The conclusion of a termination agreement subject to the condition of immediate acceptance does not constitute a violation of the fair negotiation requirement
By means of termination agreements, employers can circumvent the legal obstacles and often existing uncertainties related to a dismissal and avoid the costs related to an action for unfair dismissal possibly to be filed by the employee.
German Federal Labor Court, Decision of February 24, 2022 – 6 AZR 333/21, Previous instance: Hamm Regional Labor Court, Decision of May 17, 2021 – 18 Sa 1124/20 |
In a fundamental decision of the German federal labor court from 2019 (file no.: 6 AZR 75/18), the fair negotiation requirement was recognized as precondition for the validity of employment-related contracts. Now, with its decision of February 24, 2022 (file no.: 6 AZR 333/21), the German federal labor court further specified the requirements for fair negotiations and established that the existence of a violation against the fair negotiation requirement always had to be assessed on a case-by-case basis taking into account the specific negotiations’ overall circumstances, and the fact that the employer makes the conclusion of a termination agreement dependent on the immediate acceptance of his offer did per se not constitute a breach of duties, even if this resulted in the fact that the employee had no time to consider the offer or seek the requested legal advice.
In the case underlying the German federal labor court’s decision of February 24, 2022 (the decision has so far been published as press release), the employer and the employee were in dispute about the employment relationship’s continued existence after the employee (plaintiff) had contested a termination agreement previously concluded between the parties as she felt to have been forced to conclude such agreement.
On November 22, 2019, the managing director and later attorney of record of the defendant had a meeting with the plaintiff who was employed as team coordinator. In such meeting, the defendant accused the plaintiff to have changed or reduced the purchase prices in the defendant’s IT system without authorization to do so in order to feign higher profits and presented her with a prefabricated termination agreement for her to sign, which provided for a termination of the employment with effect from November 30, 2019, i.e., prior to the end of the ordinary notice period. After a ten-minute break, the plaintiff signed the termination agreement. The further details of the meeting remained disputed. The plaintiff subsequently challenged the termination agreement on the grounds of unlawful threat of November 29, 2019 in order to cause the agreement’s invalidity and continue the employment relationship.
In the subsequent proceedings, the plaintiff asserted that the defendant had threatened her with an extraordinary termination and the filing of charges if she should not sign the termination agreement and that the managing director and later attorney of record had, despite her express request, not granted her more time to consider the agreement and seek legal advice. As such, the defendant had violated the fair negotiation requirement. The regional labor court had allowed the defendant’s appeal after the plaintiff had been successful before the labor court.

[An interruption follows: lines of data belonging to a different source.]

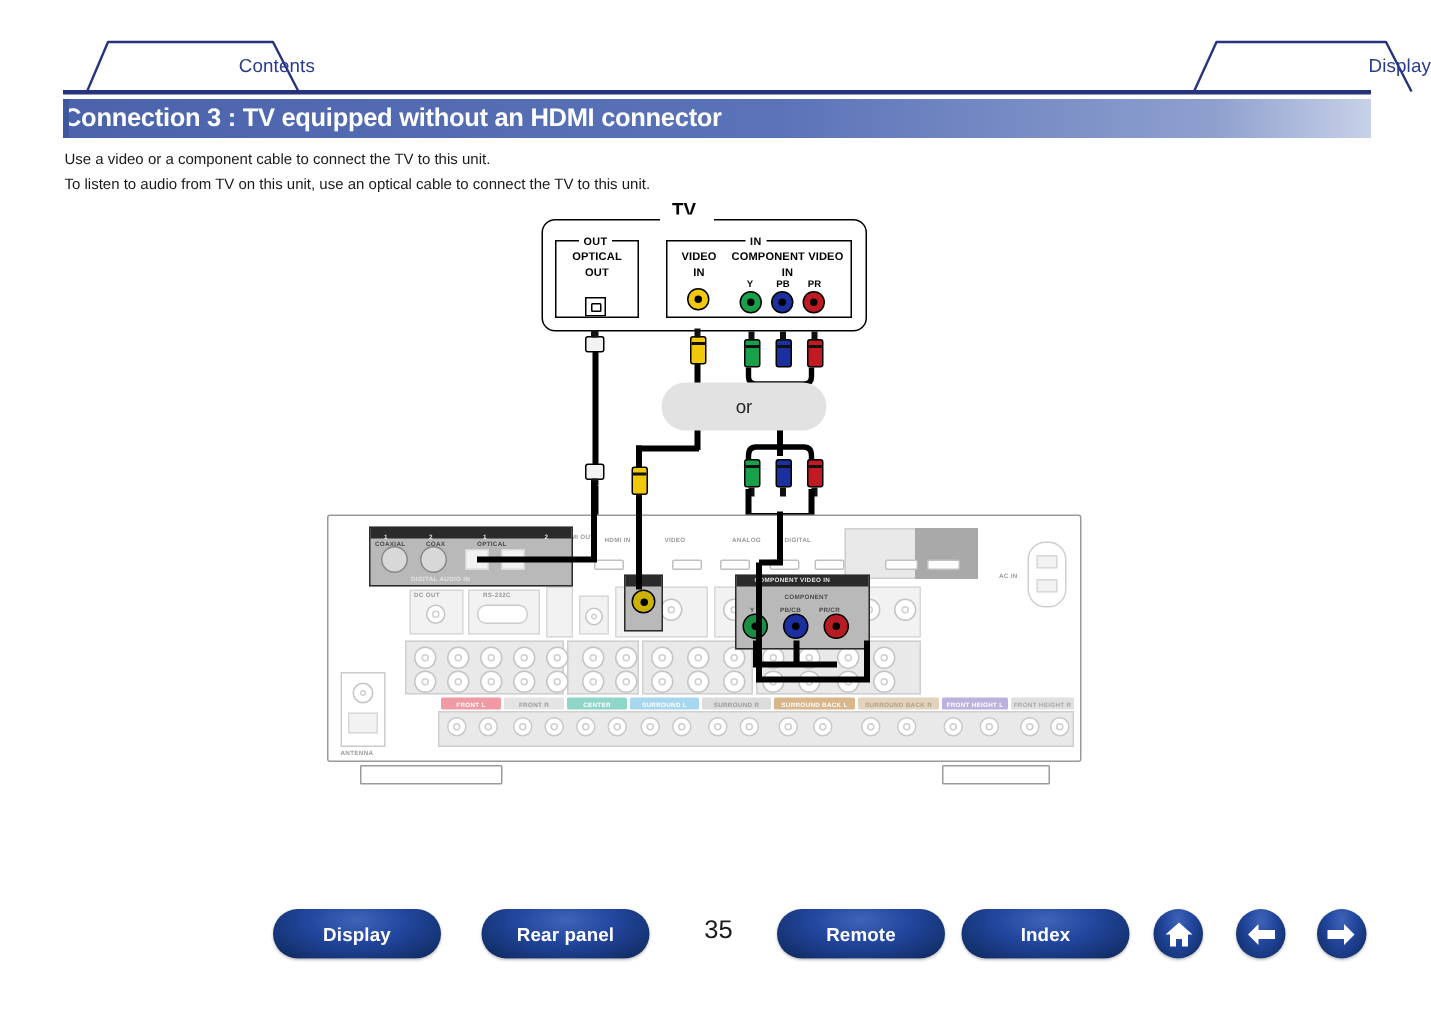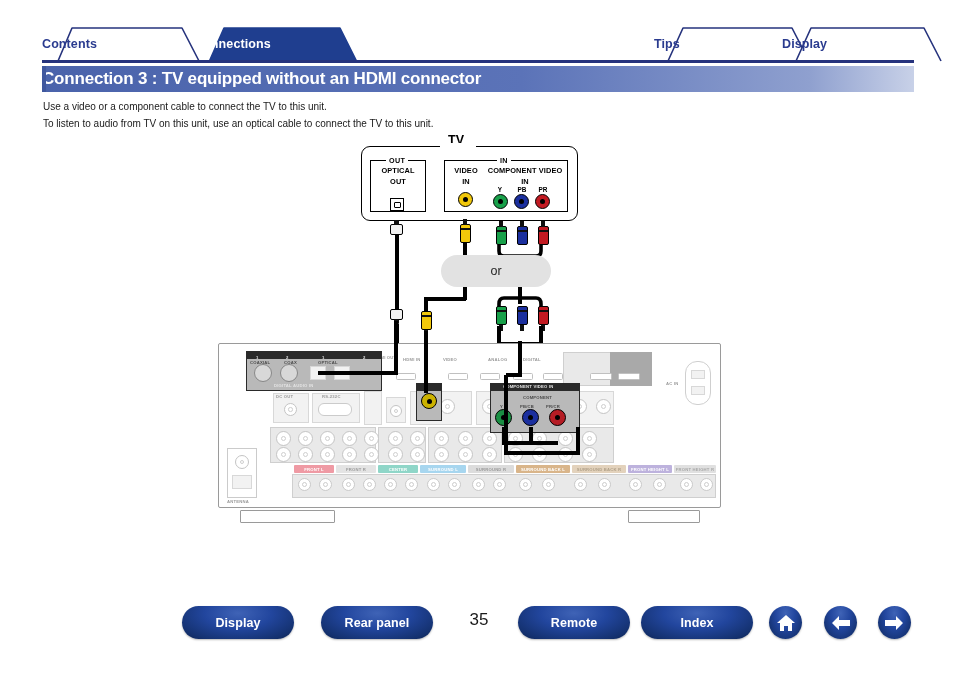"Contents" .tab { font-weight: bold -> normal; justify-content: flex-start -> flex-end }
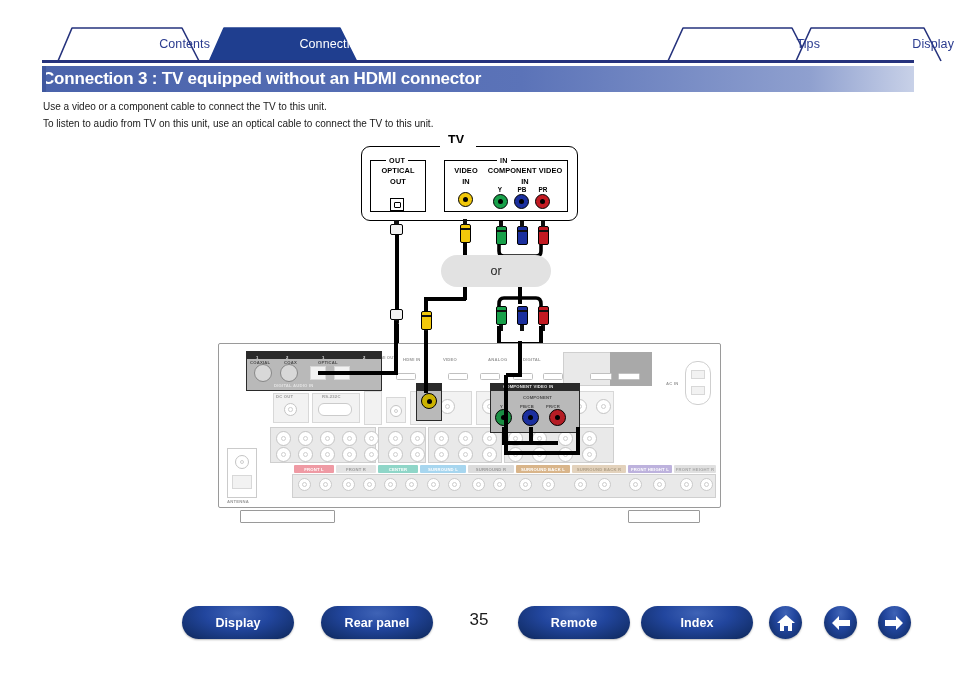"Connections" div.tab { html: <div> <svg> <path></path> </svg> <span>Connections</span> </div> -> none }
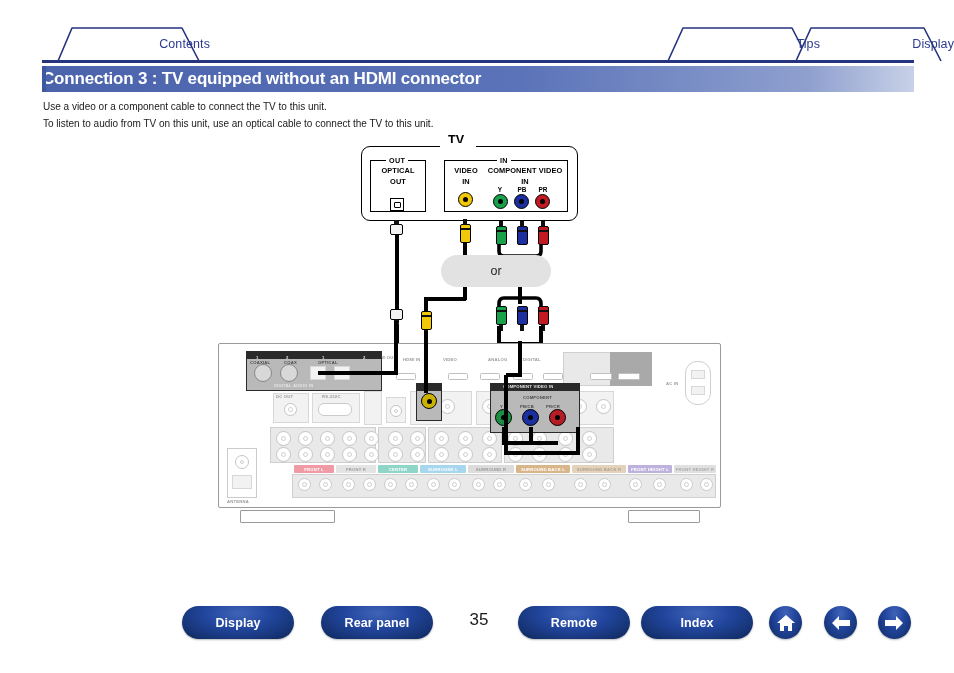"Tips" div.tab { html: <div> <svg> <path></path> </svg> <span>Tips</span> </div> -> none }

The appeal filed by the plaintiff was rejected by the Federal Labor Court. In the Federal Labor Court’s opinion, the Regional Labor Court of the previous instance had already convincingly stated that the defendant had not negotiated unfairly, thereby breaching pre-contractual secondary obligations. The Senate is also of the opinion that, even if the course of the conversation is assumed to be in favor of the plaintiff, it cannot be assumed that the alleged threat was unlawful. Both the issuance of an extraordinary notice of termination and the filing of charges are possible and permissible for a reasonable employer under the present circumstances.
And even the condition imposed by the defendant employer that the termination agreement could only be accepted immediately did not violate the plaintiff's freedom of decision.
The decision is so far only available as a press release.
Practical advice
Employers may inform their employees which legally permissible means are available to them in individual cases and which of these means they can and, if necessary, will use in the near future against the employee concerned in order to sanction such employee’s conduct that is in breach of the contract. These include warnings, ordinary and extraordinary dismissal, as well as the filing of charges if the conduct is relevant under criminal law.
Irrespective of this, employers should, in the context of contract negotiations with employees, always ensure that they do not create or exploit a psychological pressure situation that makes it considerably more difficult or impossible for employees to make a free and considered decision, in order to avoid a challenge based on a violation of the fair negotiation requirement. Following the decision discussed above, the courts will in future assess whether or not the requirement of fair negotiation has been violated on a case-by-case basis, taking into account the specific negotiation situation’s overall circumstances.